2. Durante este ano 2000, os cristãos
comemoram o bimilenário do nascimento de Jesus Cristo. Haverá celebrações no
mundo inteiro, mas especialmente em Roma e na terra em que Jesus nasceu, viveu,
sofreu, morreu e ressuscitou. Mas este ano é significativo não só para os
cristãos. O início de um novo milénio constitui um tempo oportuno para todas
as tradições religiosas reflectirem separada e conjuntamente sobre o passado e
enfrentarem o futuro com vigor renovado. No contexto das inumeráveis celebrações
jubilares promovidas pela Igreja católica, ao nosso Pontifício Conselho
confiou-se a organização de uma Assembleia inter-religiosa em Roma, no
passado mês de Outubro, tendo em vista particularmente esta finalidade. Foram
convidados participantes de diferentes tradições religiosas do mundo inteiro e
a resposta foi encorajadora. Presidindo à cerimónia de encerramento dessa
Assembleia, o Papa João Paulo II exortou todas as pessoas de boa vontade a
contrastarem a crise da civilização, infelizmente presente no nosso
mundo, com a civilização do amor, assente nos valores universais da
paz, solidariedade, justiça e liberdade.
3. Considerando que o nascimento de Cristo está
na origem do calendário que anuncia o novo milénio, pareceria oportuno
centrarmos nesta mensagem a nossa reflexão sobre Jesus Cristo. Jesus é Aquele
que dá a própria vida pelo próximo, que se sacrifica pela salvação dos
outros. Todavia, para os cristãos Ele é mais do que um bodhisattva. Jesus,
o Verbo que se fez homem e nasceu da Virgem Maria, constitui a plenitude da
revelação de Deus. Ele é o Deus que se manifestou à humanidade, é o único
Salvador de todos. "Quando a Igreja católica proclama Jesus Cristo e entra
em diálogo com os fiéis de outras religiões, fá-lo para dar testemunho do
seu amor pelos homens de todos os tempos, um amor que
se manifestou na Cruz, para a reconciliação e a salvação
do mundo. É neste espírito que a Igreja procura promover uma amizade mais
profunda com todos os povos e religiões" (João Paulo II, Discurso
aos Representantes das principais religiões tradicionais de origem oriental, Seul
[Coreia], 6 de Maio de 1984, em: ed. port. de L'Osservatore Romano
de 13.V.1984, pág. 9, n. 3).
4. Embora os Budistas não compartilhem a
mesma fé em Jesus Cristo, não nos é porventura possível apreciar juntos o
exemplo dado por Jesus? Ele ensinou o amor ao próximo e foi compassivo,
particularmente para com os pobres. Exortou a um espírito
de perdão e remitiu a culpa àqueles que O
condenavam à morte, manifestando-se como Redentor, que liberta quem se
encontra vinculado pela ignorância e pelo pecado. Assim, Jesus não é acaso um
modelo e uma mensagem permanentes para a humanidade?
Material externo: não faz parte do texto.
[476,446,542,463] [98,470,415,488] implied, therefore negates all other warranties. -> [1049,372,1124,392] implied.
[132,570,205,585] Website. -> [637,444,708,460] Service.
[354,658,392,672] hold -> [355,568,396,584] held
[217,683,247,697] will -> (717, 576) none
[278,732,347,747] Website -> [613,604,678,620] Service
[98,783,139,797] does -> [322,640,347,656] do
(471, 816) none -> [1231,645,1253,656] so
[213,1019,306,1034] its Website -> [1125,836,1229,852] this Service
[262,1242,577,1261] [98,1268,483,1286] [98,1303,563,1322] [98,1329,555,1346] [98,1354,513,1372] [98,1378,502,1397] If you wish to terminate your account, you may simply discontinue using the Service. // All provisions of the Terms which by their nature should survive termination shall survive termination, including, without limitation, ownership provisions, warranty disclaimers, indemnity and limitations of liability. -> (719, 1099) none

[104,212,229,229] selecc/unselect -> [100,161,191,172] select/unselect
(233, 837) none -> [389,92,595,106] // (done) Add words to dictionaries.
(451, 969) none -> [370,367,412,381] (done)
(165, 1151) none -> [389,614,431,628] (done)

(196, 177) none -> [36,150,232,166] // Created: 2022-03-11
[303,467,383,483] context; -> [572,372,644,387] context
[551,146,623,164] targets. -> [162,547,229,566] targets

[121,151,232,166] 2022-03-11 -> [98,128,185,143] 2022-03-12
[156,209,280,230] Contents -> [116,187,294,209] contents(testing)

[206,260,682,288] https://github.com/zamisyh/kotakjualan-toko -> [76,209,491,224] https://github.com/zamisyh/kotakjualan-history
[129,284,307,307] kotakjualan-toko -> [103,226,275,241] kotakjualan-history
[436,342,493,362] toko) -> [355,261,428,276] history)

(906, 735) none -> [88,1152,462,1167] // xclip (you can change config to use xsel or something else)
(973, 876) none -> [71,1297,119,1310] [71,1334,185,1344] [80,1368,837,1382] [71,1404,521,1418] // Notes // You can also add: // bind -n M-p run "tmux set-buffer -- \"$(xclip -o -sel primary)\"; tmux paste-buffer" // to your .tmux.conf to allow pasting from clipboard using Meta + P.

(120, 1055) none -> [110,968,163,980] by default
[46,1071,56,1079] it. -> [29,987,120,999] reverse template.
5. No momento em que entramos num novo milénio,
nós cristãos e budistas, juntamente com os seguidores de outras religiões e
de todos os homens e mulheres de boa vontade, temos algo a receber da mensagem
de Jesus: uma mensagem de compaixão e perdão, de caridade e
fraternidade, de justiça e paz.
6. É neste espírito que vos renovo as minhas
saudações e vos formulo os melhores votos para uma vida de paz e serenidade.